For some reason the message bounced back, here is what I sent (if this
email gets thru):

> Hi YM,
>
> Thanks for some pointers.
> I think it isn't a size limitation because the alert that had "clntnetid="
> was about 20% longer than the one I mentioned in this email.
> The logs are getting logged in their native unified2 format, and then
> barnyard pushes it to a postgres DB where the payload is stored in hex.
> Then we have a script that queries the snort DB and prints out the
> information in text (i.e converts the hex payload into text) and that's how
> the alert looks like after querying the DB (the one I used in this email.
> replacing "\n" with '::~~')
>
> I didn't change anything for the HTTP preprocessor, and been using it with
> all the default settings:
>
> http_processor :
> # HTTP normalization and anomaly detection.  For more information, see
> README.http_inspect
> preprocessor http_inspect: global iis_unicode_map unicode.map 1252
> compress_depth 65535 decompress_depth 65535
> preprocessor http_inspect_server: server default \
>     http_methods { GET POST PUT SEARCH MKCOL COPY MOVE LOCK UNLOCK NOTIFY
> POLL BCOPY BDELETE BMOVE LINK UNLINK OPTIONS HEAD DELETE TRACE
> TRACK CONNECT SOURCE SUBSCRIBE UNSUBSCRIBE PROPFIND PROPPATCH BPROPFIND
> BPROPPATCH RPC_CONNECT PROXY_SUCCESS BITS_POST CCM_POST SMS_POST
> RPC_IN_DATA RPC_OUT_DATA RPC_ECHO_DATA } \
>     chunk_length 500000 \
>     server_flow_depth 0 \
>     client_flow_depth 0 \
>     post_depth 65495 \
>     oversize_dir_length 500 \
>     max_header_length 750 \
>     max_headers 100 \
>     max_spaces 200 \
>     small_chunk_length { 10 5 } \
>     ports { 36 80 81 82 83 84 85 86 87 88 89 90 311 383 555 591 593 631
> 801 808 818 901 972 1158 1220 1414 1533 1741 1830 1942 2231 2301
> 2381 2578 2809 2980 3029 3037 3057 3128 3443 3702 4000 4343 4848 5000 5117
> 5250 5600 5814 6080 6173 6988 7000 7001 7005 7071 7144 7145 75
> 10 7770 7777 7778 7779 8000 8001 8008 8014 8015 8020 8028 8040 8080 8081
> 8082 8085 8088 8090 8118 8123 8180 8181 8182 8222 8243 8280 8300
>  8333 8344 8400 8443 8500 8509 8787 8800 8888 8899 8983 9000 9002 9060
> 9080 9090 9091 9111 9290 9443 9447 9710 9788 9999 10000 11371 1260
> 1 13014 15489 19980 29991 33300 34412 34443 34444 40007 41080 44449 50000
> 50002 51423 53331 55252 55555 56712 } \
>     non_rfc_char { 0x00 0x01 0x02 0x03 0x04 0x05 0x06 0x07 } \
>     enable_cookie \
>     extended_response_inspection \
>     inspect_gzip \
>     normalize_utf \
>     unlimited_decompress \
>     normalize_javascript \
>     apache_whitespace no \
>     ascii no \
>     bare_byte no \
>     directory no \
>     double_decode no \
>     iis_backslash no \
>     iis_delimiter no \
>     iis_unicode no \
>     multi_slash no \
>     utf_8 no \
>     u_encode yes \
>     webroot no
>
> On Tue, Nov 8, 2016 at 4:28 AM, Y M <snort at ...15979...> wrote:
>
>> A quick look at this it could be a number of things.
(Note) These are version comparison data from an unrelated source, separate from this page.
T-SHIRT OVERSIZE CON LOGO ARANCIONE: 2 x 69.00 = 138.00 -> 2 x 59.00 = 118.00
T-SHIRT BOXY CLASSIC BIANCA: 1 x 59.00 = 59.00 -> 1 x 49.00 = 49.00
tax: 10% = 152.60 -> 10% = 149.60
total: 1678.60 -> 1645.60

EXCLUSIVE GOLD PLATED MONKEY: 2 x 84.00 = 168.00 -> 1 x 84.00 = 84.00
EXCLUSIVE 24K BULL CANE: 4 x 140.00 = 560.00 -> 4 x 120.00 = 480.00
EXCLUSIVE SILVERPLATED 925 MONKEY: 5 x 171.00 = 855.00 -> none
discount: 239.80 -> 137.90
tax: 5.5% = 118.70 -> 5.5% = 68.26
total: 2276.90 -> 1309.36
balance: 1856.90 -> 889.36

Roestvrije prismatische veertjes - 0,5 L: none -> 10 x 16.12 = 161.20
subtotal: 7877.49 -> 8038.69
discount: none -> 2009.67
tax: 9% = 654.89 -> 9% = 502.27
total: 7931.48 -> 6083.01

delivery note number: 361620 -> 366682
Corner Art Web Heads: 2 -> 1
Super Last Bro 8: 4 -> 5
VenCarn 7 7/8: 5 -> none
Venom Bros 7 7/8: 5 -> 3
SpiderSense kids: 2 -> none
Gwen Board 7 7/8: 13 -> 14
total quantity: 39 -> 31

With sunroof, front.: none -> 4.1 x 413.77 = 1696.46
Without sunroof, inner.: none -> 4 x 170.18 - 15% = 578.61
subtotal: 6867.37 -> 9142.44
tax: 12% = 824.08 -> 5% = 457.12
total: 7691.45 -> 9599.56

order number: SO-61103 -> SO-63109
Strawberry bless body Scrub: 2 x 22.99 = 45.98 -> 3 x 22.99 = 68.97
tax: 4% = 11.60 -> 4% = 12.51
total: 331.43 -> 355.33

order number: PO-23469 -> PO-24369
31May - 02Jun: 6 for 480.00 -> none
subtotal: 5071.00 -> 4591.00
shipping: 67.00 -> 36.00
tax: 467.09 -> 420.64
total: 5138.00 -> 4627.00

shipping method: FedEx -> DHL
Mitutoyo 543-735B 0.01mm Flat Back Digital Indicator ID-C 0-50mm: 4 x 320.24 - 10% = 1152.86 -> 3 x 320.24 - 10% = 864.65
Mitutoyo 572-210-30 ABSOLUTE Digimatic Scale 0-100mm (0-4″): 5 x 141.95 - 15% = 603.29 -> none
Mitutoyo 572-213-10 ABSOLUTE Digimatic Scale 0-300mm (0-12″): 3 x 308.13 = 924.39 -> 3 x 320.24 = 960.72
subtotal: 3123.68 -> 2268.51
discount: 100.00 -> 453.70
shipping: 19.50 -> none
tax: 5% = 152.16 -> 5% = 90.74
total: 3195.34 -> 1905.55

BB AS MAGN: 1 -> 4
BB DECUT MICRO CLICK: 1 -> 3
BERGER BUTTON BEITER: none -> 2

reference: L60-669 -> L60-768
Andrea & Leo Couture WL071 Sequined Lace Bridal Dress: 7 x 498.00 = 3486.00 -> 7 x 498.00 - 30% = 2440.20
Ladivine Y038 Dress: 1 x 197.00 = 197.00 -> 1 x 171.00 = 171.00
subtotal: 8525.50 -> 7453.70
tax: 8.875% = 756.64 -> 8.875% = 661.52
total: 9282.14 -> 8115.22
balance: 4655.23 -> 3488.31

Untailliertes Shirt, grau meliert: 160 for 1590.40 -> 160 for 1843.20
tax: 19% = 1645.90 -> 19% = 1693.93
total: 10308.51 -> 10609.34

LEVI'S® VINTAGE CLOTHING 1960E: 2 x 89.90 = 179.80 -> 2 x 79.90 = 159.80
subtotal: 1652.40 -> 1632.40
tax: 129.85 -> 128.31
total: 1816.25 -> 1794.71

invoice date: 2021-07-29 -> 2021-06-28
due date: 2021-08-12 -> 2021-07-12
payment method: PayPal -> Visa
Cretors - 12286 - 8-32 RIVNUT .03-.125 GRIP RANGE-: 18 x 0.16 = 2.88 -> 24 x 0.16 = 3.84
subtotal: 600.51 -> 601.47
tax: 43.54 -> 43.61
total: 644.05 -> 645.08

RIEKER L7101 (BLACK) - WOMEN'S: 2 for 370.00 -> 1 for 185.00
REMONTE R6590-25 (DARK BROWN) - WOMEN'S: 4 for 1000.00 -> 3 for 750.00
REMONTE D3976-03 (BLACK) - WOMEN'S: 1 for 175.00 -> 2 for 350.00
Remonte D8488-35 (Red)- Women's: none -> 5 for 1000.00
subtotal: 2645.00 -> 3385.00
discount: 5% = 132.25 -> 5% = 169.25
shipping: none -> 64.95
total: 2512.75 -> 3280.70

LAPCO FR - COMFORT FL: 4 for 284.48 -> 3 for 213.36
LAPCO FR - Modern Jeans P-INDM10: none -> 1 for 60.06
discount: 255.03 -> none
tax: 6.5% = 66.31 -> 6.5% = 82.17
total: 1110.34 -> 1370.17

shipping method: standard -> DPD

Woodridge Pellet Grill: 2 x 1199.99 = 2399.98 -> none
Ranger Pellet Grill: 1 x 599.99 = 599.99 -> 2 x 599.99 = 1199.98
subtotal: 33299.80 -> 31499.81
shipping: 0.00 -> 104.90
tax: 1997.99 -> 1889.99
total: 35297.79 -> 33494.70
Your rule does not
>> specify where in the payload/HTTP request to look for the content
>> "clntnetid=", so the HTTP body could be a few bytes or a large number of
>> bytes. Snort will usually capture 3-5 (maybe?) packets that triggered the
>> rule. The HTTP body may have few bytes that fit into these 3-5 packets or
>> they are further down the HTTP stream. It maybe (again) similar to the
>> log_uri buffer length where in some occeasions get the uri logged and in
>> others it won't due lengthy URIs.
>>
>>
>> - Are you logging in binary format (unified2)? How doe the data look
>> there? Your log looks like it is in Full format.
>>
>> - What are the configurations of your http_processor?
>>
>>
>> While this response more guesses than answers, i hope it puts you in the
>> right direction.
>>
>>
>> YM
>>
>>
>> ------------------------------
>> *From:* fatema bannatwala <fatema.bannatwala at ...11827...>
>> *Sent:* Monday, November 7, 2016 9:45:53 PM
>> *To:* snort-users at lists.sourceforge.net
>> *Subject:* [Snort-users] Something is wrong with snort logging?
>>
>> Hi,
>>
>> I have a snort rule:
>>
>> alert tcp $HOME_NET any -> $EXTERNAL_NET $HTTP_PORTS (msg:"Custom Likely
>> Successful Generic Phish 2016-09-23"; flow:to_server,established;
>> content:"POST"; http_method; content:".php"; http_uri;
>> content:"clntnetid="; depth:10; fast_pattern; http_client_body;
>> content:"&pword="; distance:0; classtype:trojan-activity; sid:10001030;
>> rev:1;)
>>
>> The following event shouldn't trigger without a "clntnetid" in the string
>> so it
>> looks like some data isn't getting logged into the snort tables:
>>
>> [1:10001030:1] Custom Likely Successful Generic Phish 2016-09-23
>> 2016-11-07 04:26:06.103000-05:00 1.2.3.4:54862
>> <http://128.4.132.252:54862/> -> 185.8.63.111:80 <http://185.8.63.111/>
>> TCP: Data Triggering Snort Rule: POST /wp-admin/css/wep-et.php
>> HTTP/1.1::~~Host: www.anjo.lv::~~Content-Type:
>> application/x-www-form-urlencoded::~~Origin: null::~~Content-Length:
>> 143::~~Connection: keep-alive::~~Accept: text/h
>> tml,application/xhtml+xml,application/xml;q=0.9,*/*;q=0.8::~~User-Agent:
>> Mozilla/5.0 (iPhone; CPU iPhone OS 8_3 like Mac OS X)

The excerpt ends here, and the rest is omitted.